Apple's Data Platform needs to build a unified orchestration layer to power large-scale data and ML workflows across the company, enabling teams to train models, analyze data, and deploy AI at Apple scale with strong governance.
Requirements
- Experience designing, building, and maintaining ML infrastructure and deployment pipelines using containerization technologies (Docker, Kubernetes preferred) and cloud platforms (AWS, Azure, or GCP)
- Proficient coding skills in Python, Go, or Scala with experience in ML frameworks (TensorFlow, PyTorch, MLflow, Kubeflow)

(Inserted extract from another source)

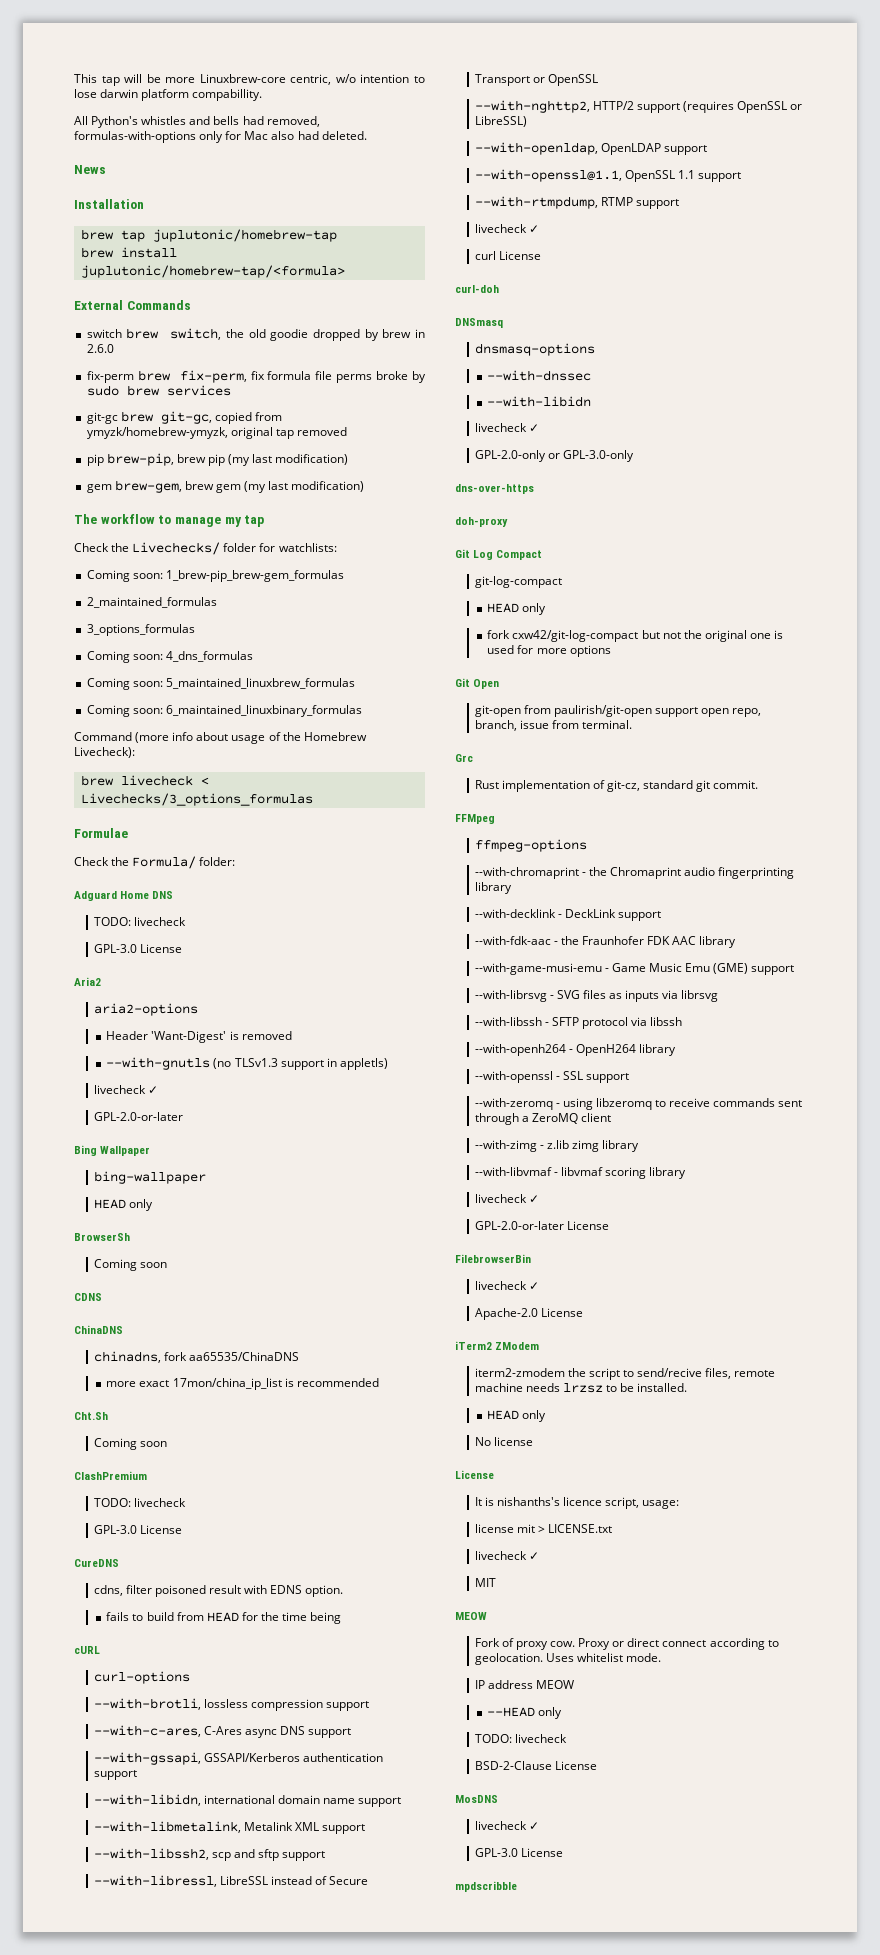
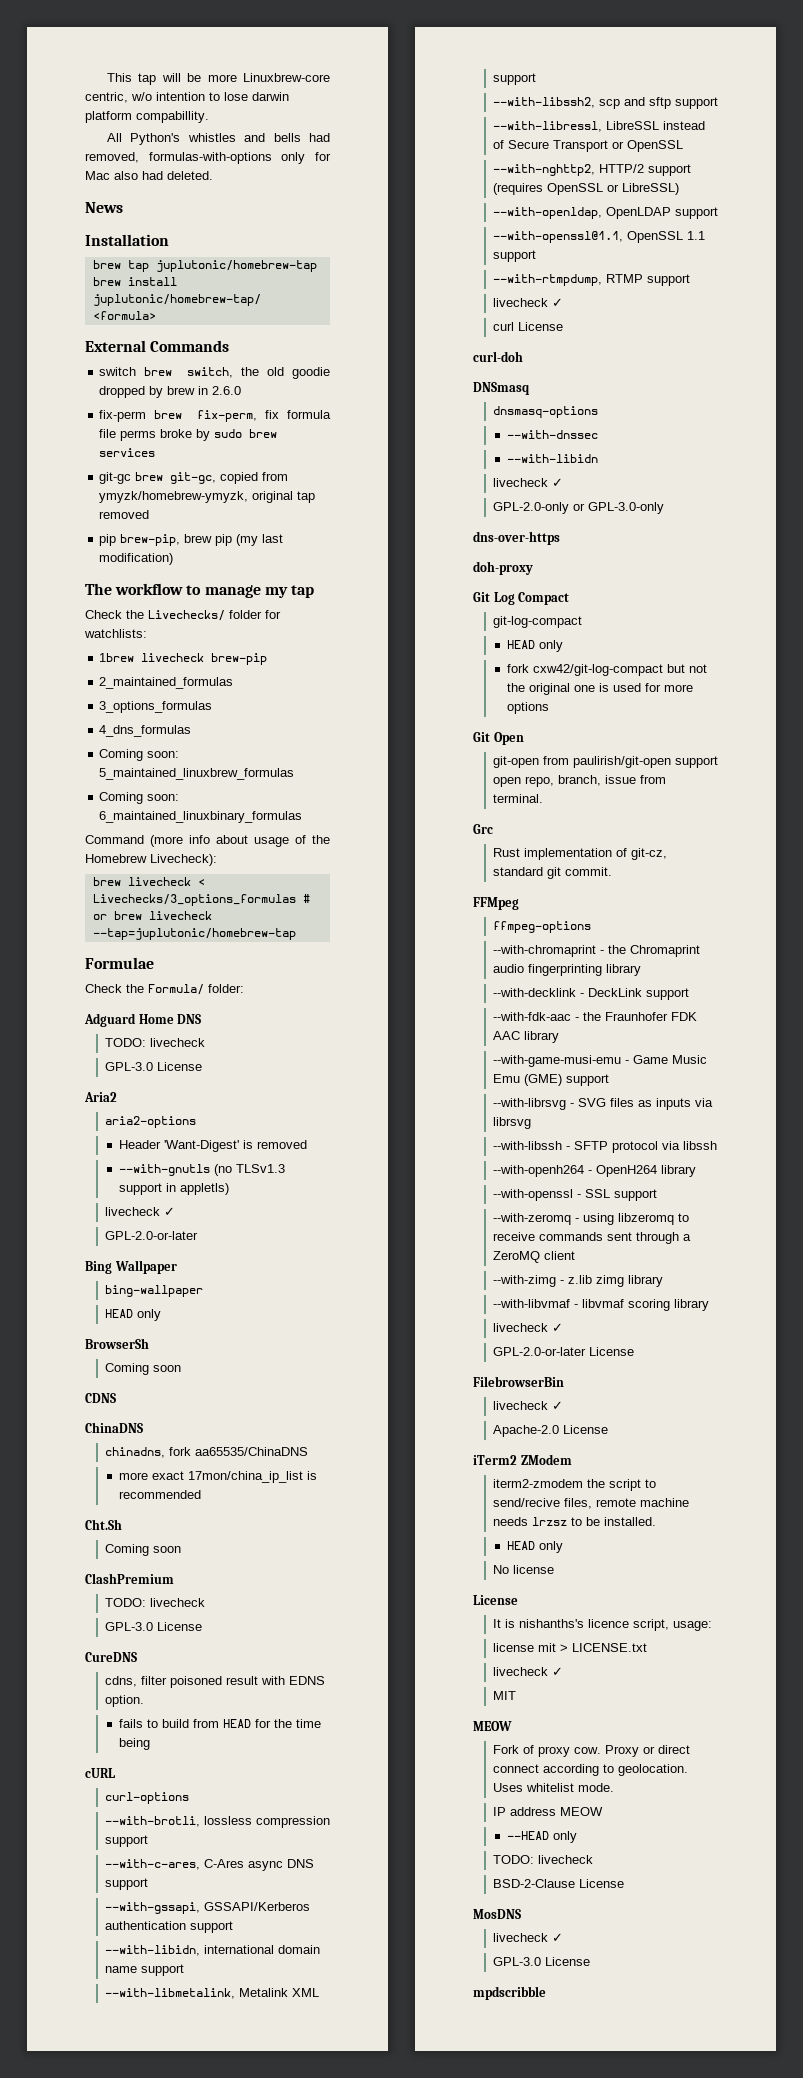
[86,480,365,493] // gem brew-gem, brew gem (my last modification) -> (174, 559) none
[86,570,344,582] Coming soon: 1_brew-pip_brew-gem_formulas -> [99,653,268,665] 1brew livecheck brew-pip
[86,651,163,663] Coming soon: -> (213, 707) none
(313, 799) none -> [302,894,310,903] [92,911,212,920] [92,928,296,940] # or brew livecheck --tap=juplutonic/homebrew-tap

- Strong experience with Infrastructure as Code (Terraform, CloudFormation) and CI/CD tools (Jenkins, GitLab CI, GitHub Actions)
- Proficiency in monitoring and observability tools (Prometheus, Grafana, ELK stack) for ML model performance and system health
- Experience with data pipeline orchestration tools (Airflow, Prefect, Dagster) and streaming platforms (Kafka, Kinesis)
- Knowledge of ML model versioning, experiment tracking, and feature stores (MLflow, Weights & Biases, Feast)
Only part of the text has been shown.